Problem
Below are records to be repeated exactly. Leave their pictures behind.

Modification records
+ + + + +

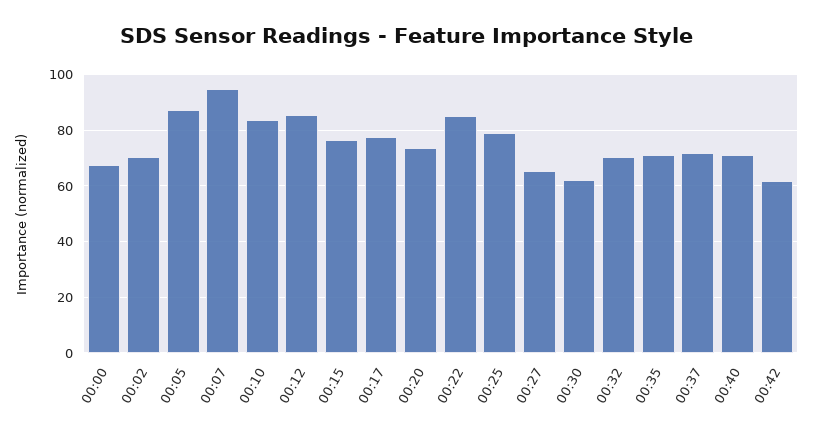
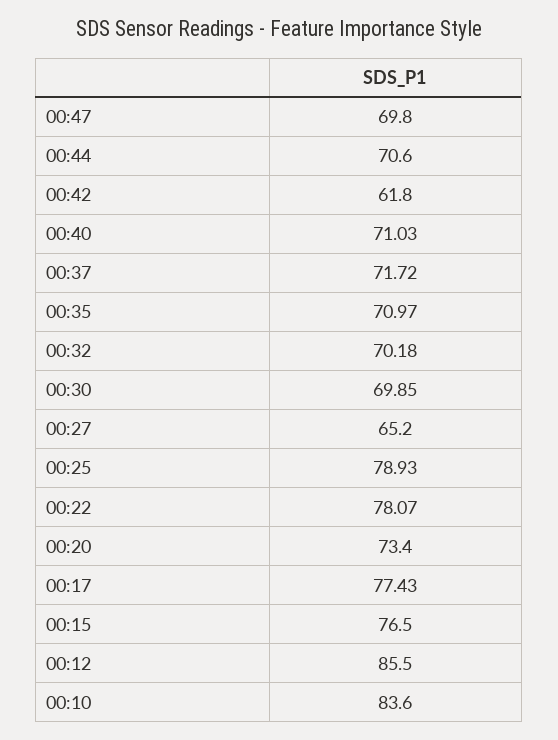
00:00: 67.5 -> none
00:02: 70 -> none
00:05: 87.5 -> none
00:07: 95 -> none
00:22: 85 -> 78.07
00:30: 62.5 -> 69.85
00:47: none -> 69.8
00:44: none -> 70.6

+ + + + +

Answer section
00:00: 67.5 -> none
00:02: 70 -> none
00:05: 87.5 -> none
00:07: 95 -> none
00:22: 85 -> 78.07
00:30: 62.5 -> 69.85
00:47: none -> 69.8
00:44: none -> 70.6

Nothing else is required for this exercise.